In the PET reconstruct real data notebook we rely on the user to run the script convertSiemensInterfileToSTIR.sh to convert the Siemens to a STIR readable interfile file header. Now, on the jupyterhub the cell that is supposed to run that does not work for multiple reasons.

I have therefore pre-run the script and the output is in the same directory of the data (in the read-only filesystem).

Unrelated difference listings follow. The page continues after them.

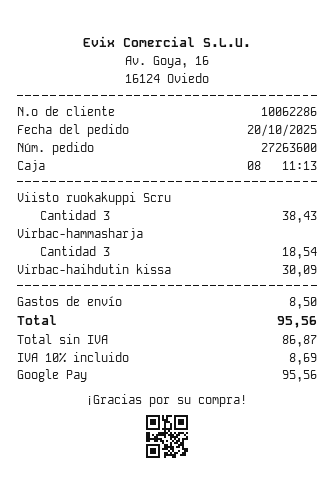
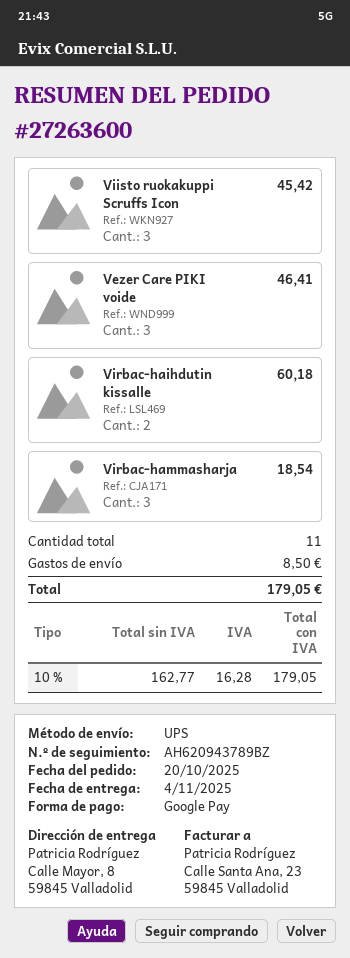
Viisto ruokakuppi Scru: 3 for 38.43 -> 3 for 45.42
Virbac-haihdutin kissa: 1 for 30.09 -> 2 for 60.18
Vezer Care PIKI voide: none -> 3 for 46.41
net: 86.87 -> 162.77
tax: 10% = 8.69 -> 10% = 16.28
total: 95.56 -> 179.05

There’s a cell which I copied here that sets the paths of the various files.

#%% set filenames 
# input files
list_file = os.path.join(data_path, '20170809_NEMA_60min_UCL.l.hdr')
norm_file = 'norm.n.hdr'
attn_file = 'umap.v.hdr'
# output filename prefixes
sino_file = 'sino'
%ls

This cell is presupposing that the users have run the script themselves and the result is in the current working directory. This is not the case in jupyterhub. So what needs doing is either:

give the full path of norm.n.hdr and umap.v.hdr (which are in the same data_path as the list_file)
copy the files in the current working directory

In either case the notebook requires some modifications. Which is the preferred solution?

I vote for 1.

KrisThielemans commented 3 years ago

see my reply for option 1 in https://github.com/SyneRBI/SIRF-Exercises/issues/123#issuecomment-866865458

ashgillman commented 3 years ago

I'll have a look at this tonight in greater detail.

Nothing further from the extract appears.